## THE PROBLEM
Please restate the records below verbatim, omitting every image they hold.

## DATASET RECORDS
----------

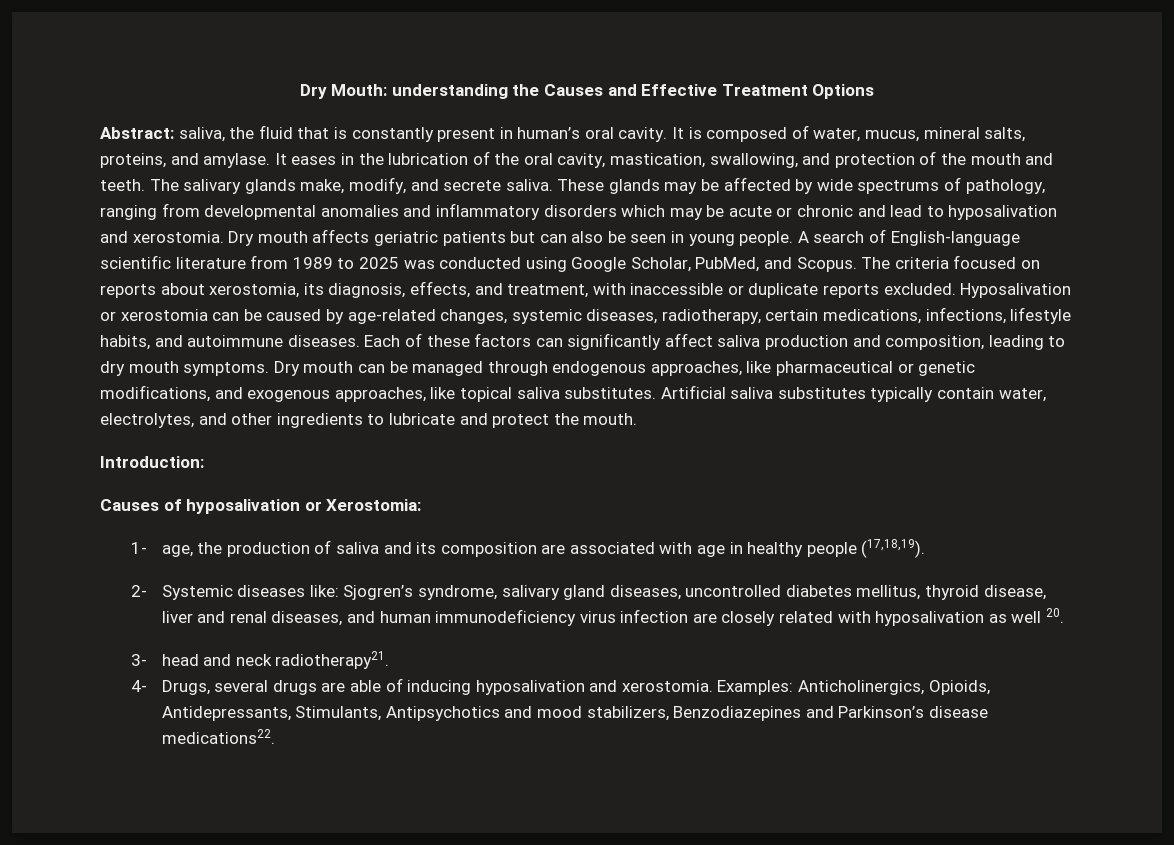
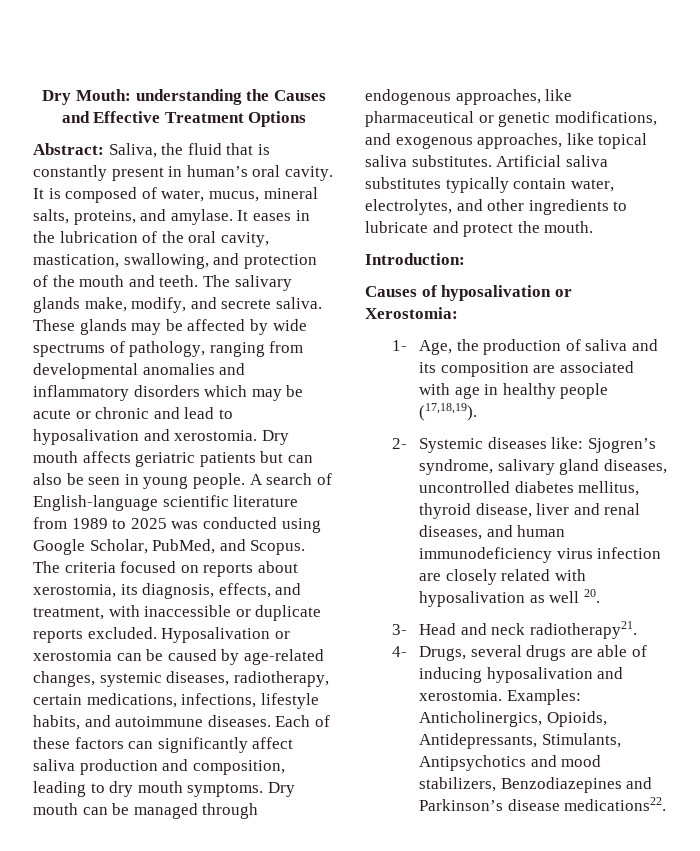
- Abstract: saliva, the fluid that is constantly present in human’s oral cavity.
+ Abstract: Saliva, the fluid that is constantly present in human’s oral cavity.
- 1- age, the production of saliva and its composition are associated with age in healthy people (17,18,19).
+ 1- Age, the production of saliva and its composition are associated with age in healthy people (17,18,19).
- 3- head and neck radiotherapy21.
+ 3- Head and neck radiotherapy21.

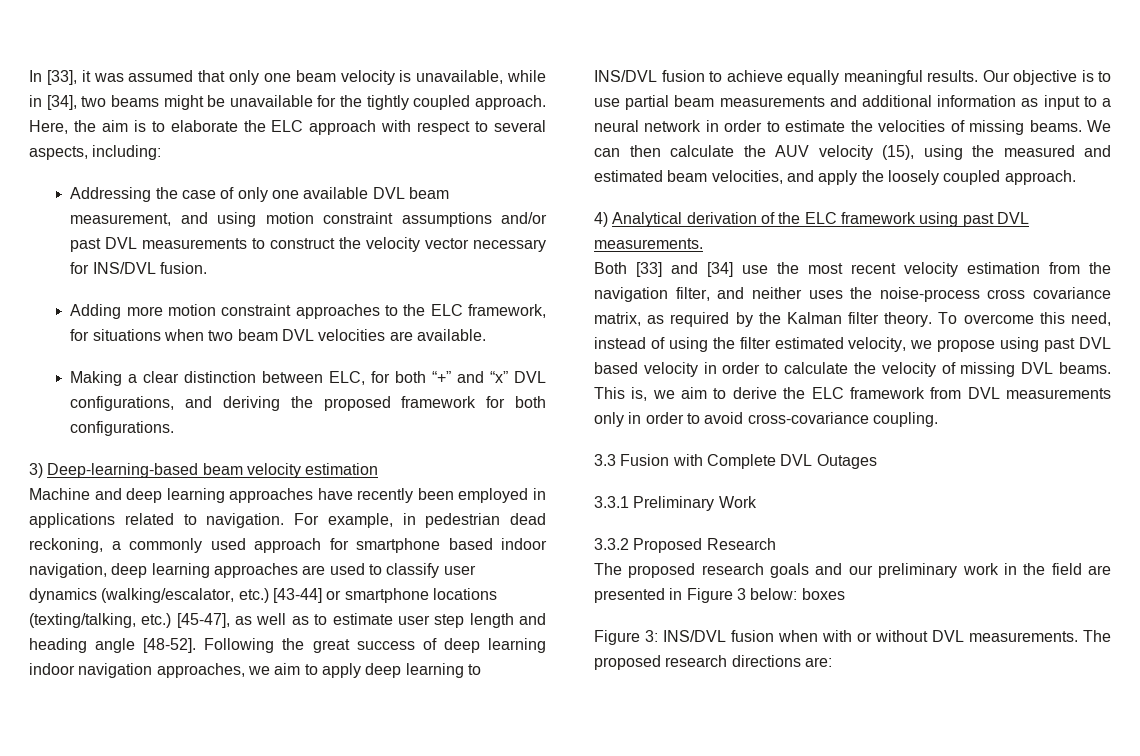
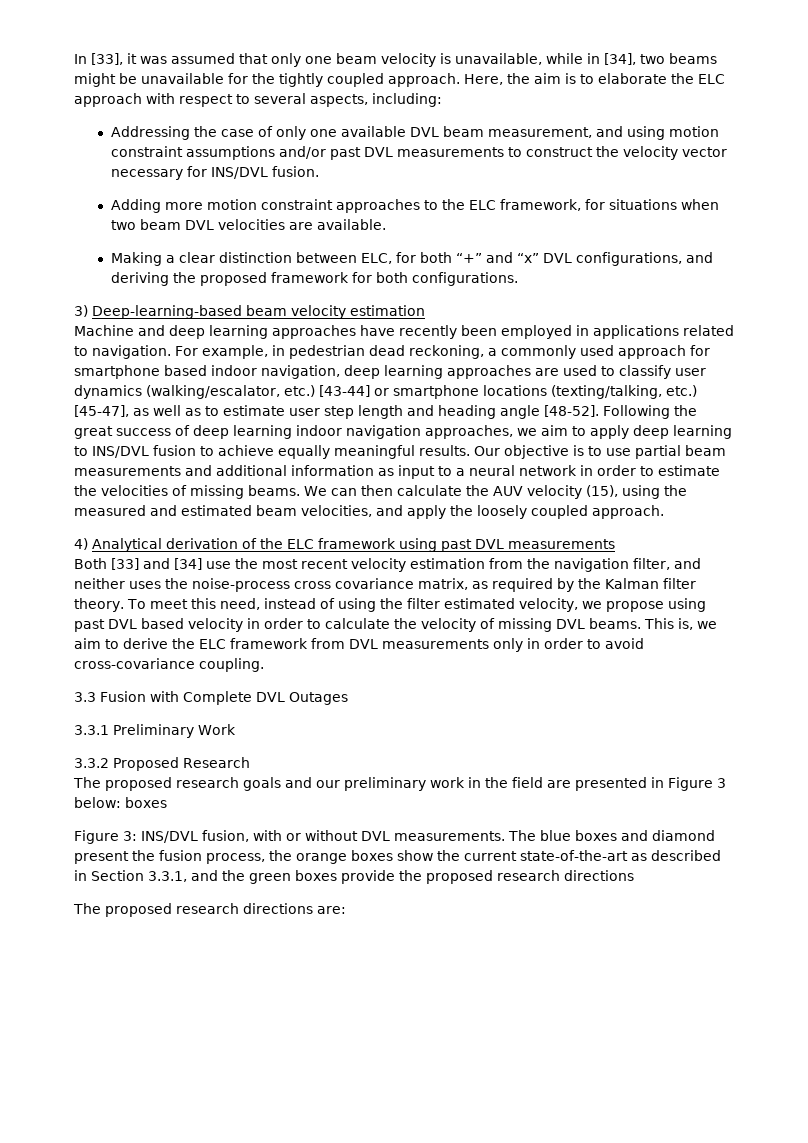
- 4) Analytical derivation of the ELC framework using past DVL measurements.
+ 4) Analytical derivation of the ELC framework using past DVL measurements
- To overcome this need, instead of using the filter estimated velocity, we propose using past DVL based velocity in order to calculate the velocity of missing DVL beams.
+ To meet this need, instead of using the filter estimated velocity, we propose using past DVL based velocity in order to calculate the velocity of missing DVL beams.
- Figure 3: INS/DVL fusion when with or without DVL measurements.
+ Figure 3: INS/DVL fusion, with or without DVL measurements.
+ The blue boxes and diamond present the fusion process, the orange boxes show the current state-of-the-art as described in Section 3.3.1, and the green boxes provide the proposed research directions

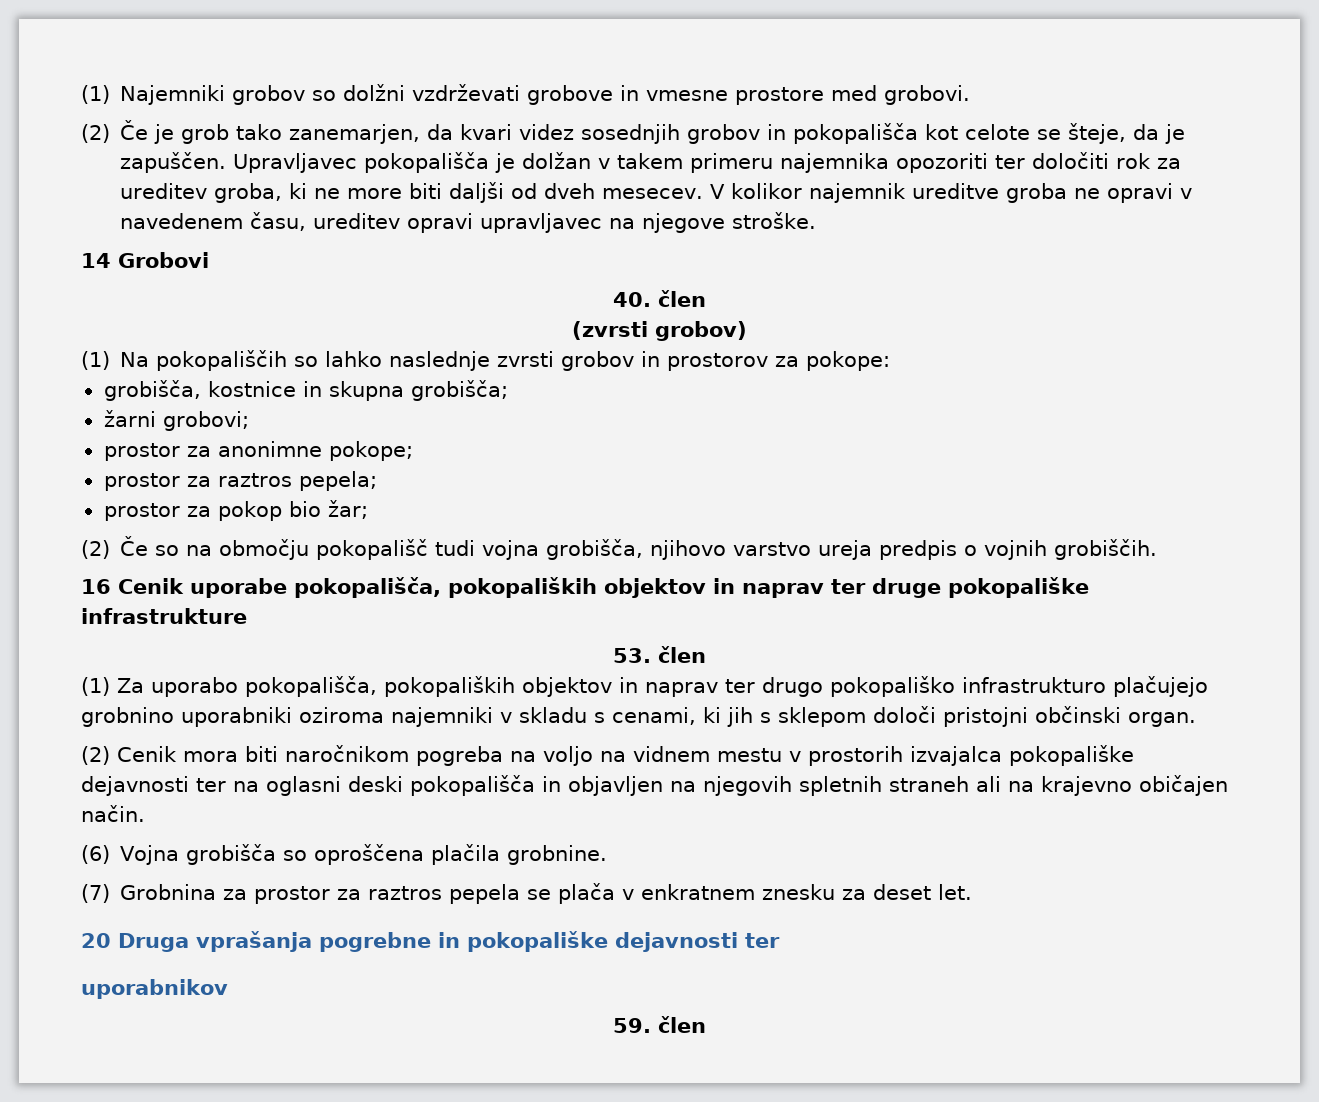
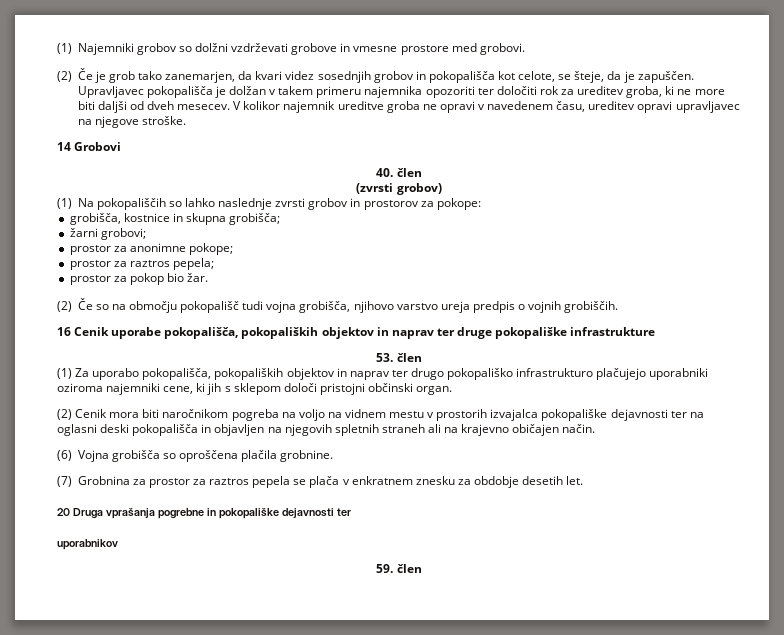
- (2) Če je grob tako zanemarjen, da kvari videz sosednjih grobov in pokopališča kot celote se šteje, da je zapuščen.
+ (2) Če je grob tako zanemarjen, da kvari videz sosednjih grobov in pokopališča kot celote, se šteje, da je zapuščen.
- prostor za pokop bio žar;
+ prostor za pokop bio žar.
- (1) Za uporabo pokopališča, pokopaliških objektov in naprav ter drugo pokopališko infrastrukturo plačujejo grobnino uporabniki oziroma najemniki v skladu s cenami, ki jih s sklepom določi pristojni občinski organ.
+ (1) Za uporabo pokopališča, pokopaliških objektov in naprav ter drugo pokopališko infrastrukturo plačujejo uporabniki oziroma najemniki cene, ki jih s sklepom določi pristojni občinski organ.
- (7) Grobnina za prostor za raztros pepela se plača v enkratnem znesku za deset let.
+ (7) Grobnina za prostor za raztros pepela se plača v enkratnem znesku za obdobje desetih let.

----------

## TASK OUTPUT
- Abstract: saliva, the fluid that is constantly present in human’s oral cavity.
+ Abstract: Saliva, the fluid that is constantly present in human’s oral cavity.
- 1- age, the production of saliva and its composition are associated with age in healthy people (17,18,19).
+ 1- Age, the production of saliva and its composition are associated with age in healthy people (17,18,19).
- 3- head and neck radiotherapy21.
+ 3- Head and neck radiotherapy21.

- 4) Analytical derivation of the ELC framework using past DVL measurements.
+ 4) Analytical derivation of the ELC framework using past DVL measurements
- To overcome this need, instead of using the filter estimated velocity, we propose using past DVL based velocity in order to calculate the velocity of missing DVL beams.
+ To meet this need, instead of using the filter estimated velocity, we propose using past DVL based velocity in order to calculate the velocity of missing DVL beams.
- Figure 3: INS/DVL fusion when with or without DVL measurements.
+ Figure 3: INS/DVL fusion, with or without DVL measurements.
+ The blue boxes and diamond present the fusion process, the orange boxes show the current state-of-the-art as described in Section 3.3.1, and the green boxes provide the proposed research directions

- (2) Če je grob tako zanemarjen, da kvari videz sosednjih grobov in pokopališča kot celote se šteje, da je zapuščen.
+ (2) Če je grob tako zanemarjen, da kvari videz sosednjih grobov in pokopališča kot celote, se šteje, da je zapuščen.
- prostor za pokop bio žar;
+ prostor za pokop bio žar.
- (1) Za uporabo pokopališča, pokopaliških objektov in naprav ter drugo pokopališko infrastrukturo plačujejo grobnino uporabniki oziroma najemniki v skladu s cenami, ki jih s sklepom določi pristojni občinski organ.
+ (1) Za uporabo pokopališča, pokopaliških objektov in naprav ter drugo pokopališko infrastrukturo plačujejo uporabniki oziroma najemniki cene, ki jih s sklepom določi pristojni občinski organ.
- (7) Grobnina za prostor za raztros pepela se plača v enkratnem znesku za deset let.
+ (7) Grobnina za prostor za raztros pepela se plača v enkratnem znesku za obdobje desetih let.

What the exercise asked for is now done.